SOC Infra Engineer - L2 Support
Fort (Mumbai) IT development
Job description
Introduction
Information and Data are some of the most important organizational assets in today’s businesses. As a Security Consultant, you will be a key advisor for IBM’s clients, analyzing business requirements to design and implement the best security solutions for their needs. You will apply your technical skills to find the balance between enabling and securing the client's organization with the cognitive solutions that are making IBM the fastest growing enterprise security business in the world.
Your Role and Responsibilities
This is level 2 role and would be responsible to support SIEM Management & content management for SIEM detection use-cases for the program. They would be overlooking technical services delivery for SOC program for your enterprise.
If you thrive in a dynamic, reciprocal workplace, IBM provides an environment to explore new opportunities every single day. And if you relish the freedom to bring creative, thoughtful solutions to the table, there's no limit to what you can accomplish here.
Responsibilities
· Good knowledge of SIEM, SIEM Architecture, SIEM health check.
· SIEM Rule creation and fine tuning, Deployment of SIEM in customer environment.
· Define and design criticality of SIEM rules in line with customer ask and threat Intel advisory.
· Troubleshoot issues regarding SIEM and other SOC tools.
· Good verbal/written communication skills.
· Build of use case for the customer, Parser management and customer log sources.
· Data archiving and backup and data purging configuration as per need and compliance.
· Raising change management tickets for SOC Administration activities like Patch upgrade for SIEM, onboarding log sources etc.
· Helping L2 and L1 with required knowledge base details and basic documentations.
· Co-ordination with L2 and SOC Monitoring team for troubleshooting issues and highlighting them to clients for further resolution and escalation.
· Work in a 24x7 Security Operation Centre (SOC) environment
Required Technical and Professional Expertise
· Overall 4+ years of experience with minimum 3+ years’ relevant experience in SIEM.

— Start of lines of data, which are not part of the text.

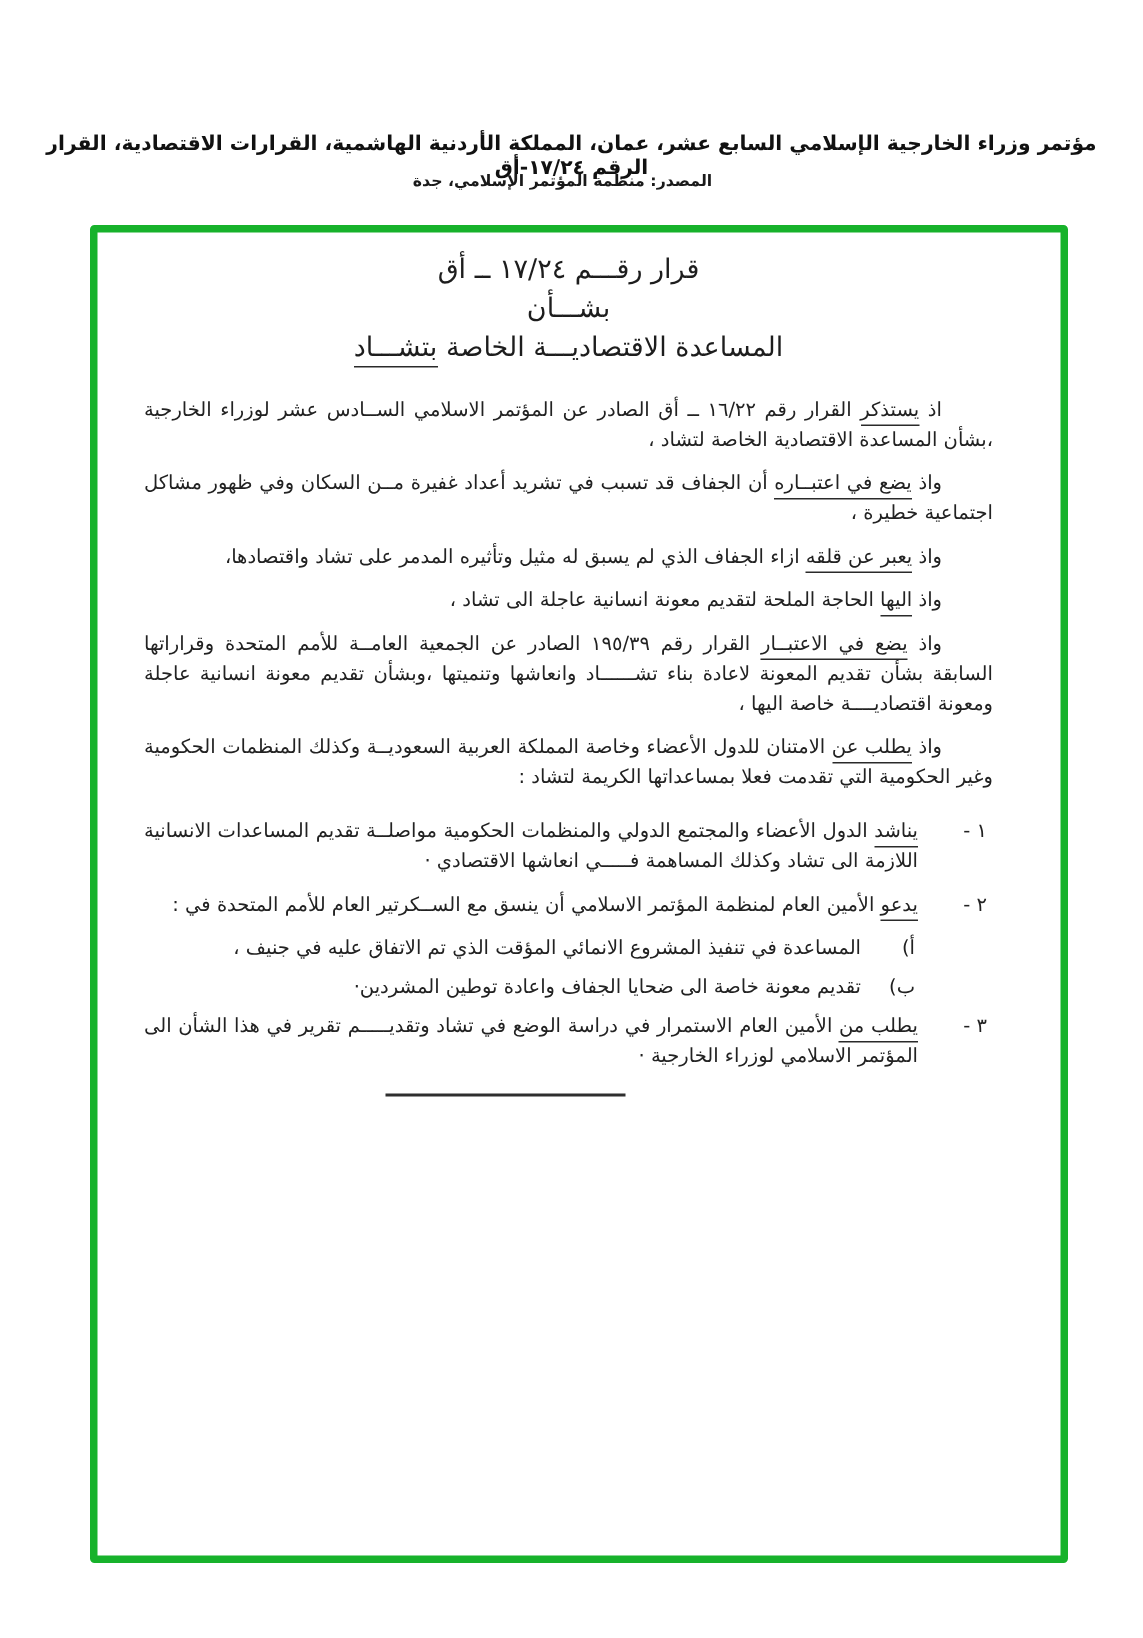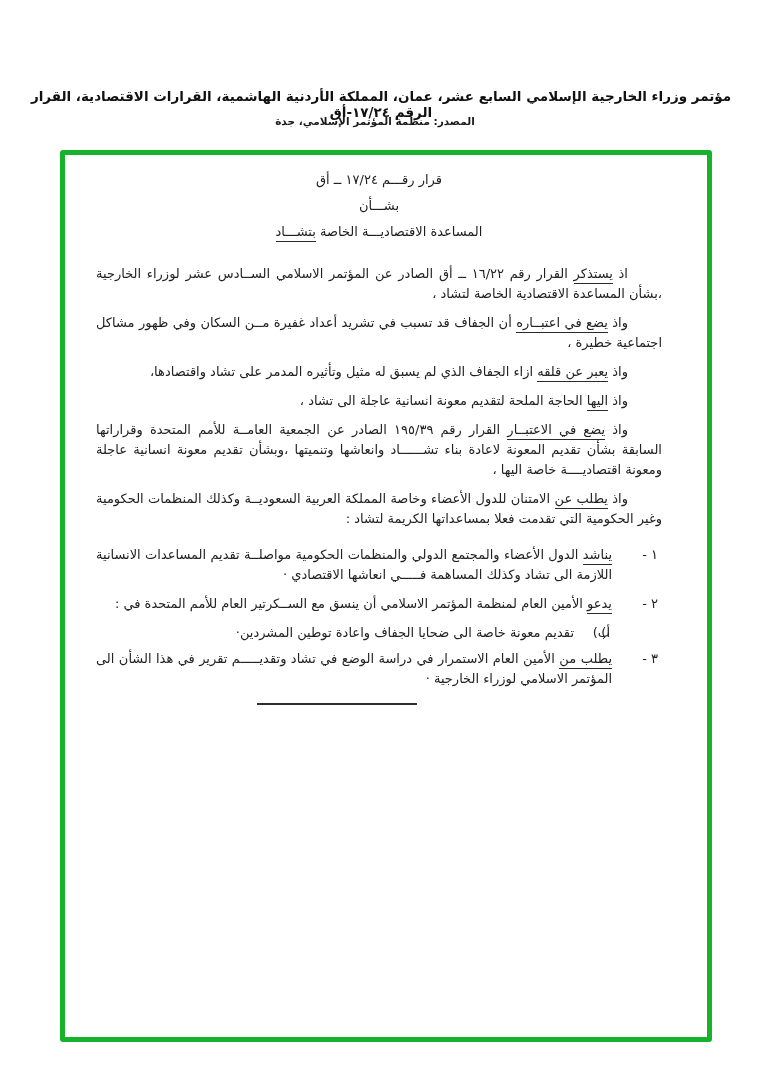--- a/index.html
+++ b/index.html
@@ -24,7 +24,7 @@
     font-size:13px;line-height:20px;text-align:justify;color:#222;
   }
   .tblock{text-align:center;margin-bottom:22px;}
-  .tline{font-size:13px;letter-spacing:1px;margin-bottom:6px;color:#1d1d1d;}
+  .tline{font-size:18px;letter-spacing:1px;margin-bottom:6px;color:#1d1d1d;}
   .u{border-bottom:1.3px solid #2a2a2a;padding-bottom:1.5px;}
   .para{margin:0 0 9px 0;text-indent:34px;}
   .list{margin-top:16px;}

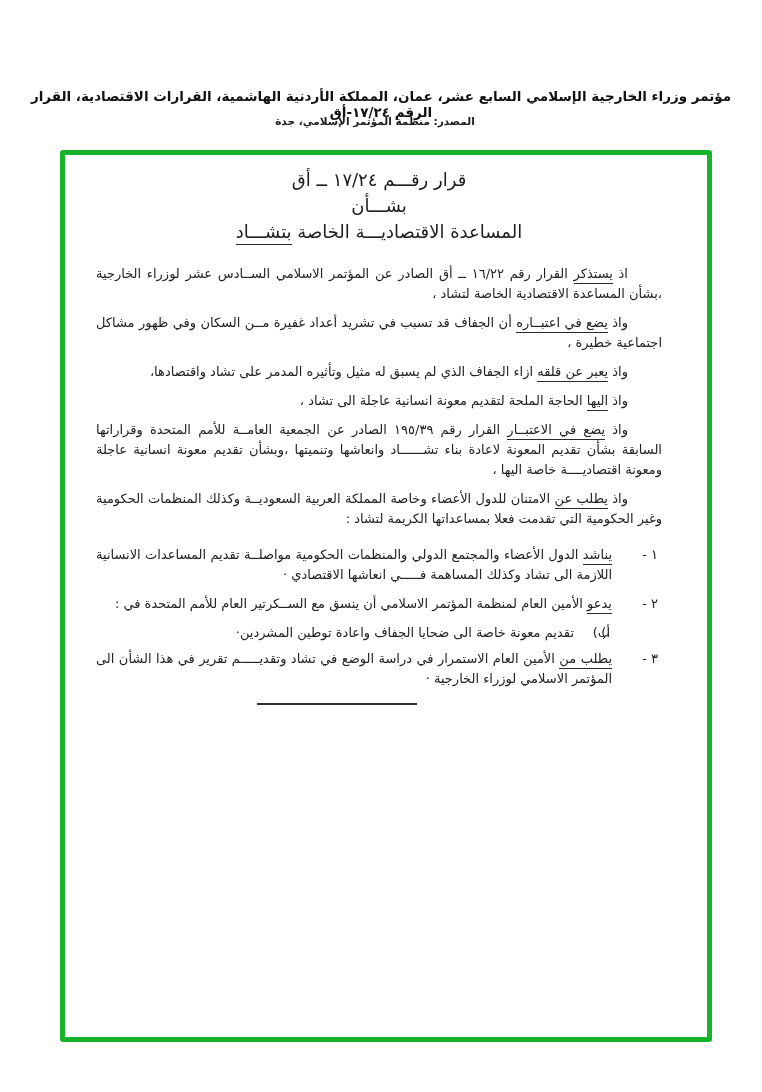--- a/index.html
+++ b/index.html
@@ -100,6 +100,7 @@
 
     <div class="sub">
       <span class="snum">أ)</span>
+      <span>المساعدة في تنفيذ المشروع الانمائي المؤقت الذي تم الاتفاق عليه في جنيف ،</span>
     </div>
 
     <div class="sub">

· B.E./ B.Tech/ MCA/ M.Sc. in Computer Science or IT
· SIEM integration with enterprise tools / sytems – requisite for SLA monitoring, access & relevant client requirements
· Identify Problems from recurring Incidents, Communicating Emergency Alerts & Warnings to relevant/designated stakeholders
· Proficient in monitoring security events from various SOC channels (SIEM, Tickets, Email and Phone), based on the security event severity to handle the service support teams, tier2 information security specialists
· Expertise in threat modelling and Use case development and ability to review policies of security monitoring tools based on security concepts and logical approach
Preferred Technical and Professional Expertise
· Preferably OEM Certified SIEM Specialist + CEH.
· Ambitious individual who can work under their own direction towards agreed targets/goals and with creative approach to work
· Intuitive individual with an ability to manage change and proven time management
· Proven interpersonal skills while contributing to team effort by accomplishing related results as needed
· Up-to-date technical knowledge by attending educational workshops, reviewing publications
· Any entrant or Professional skill on shell scripting, AIX, Linux.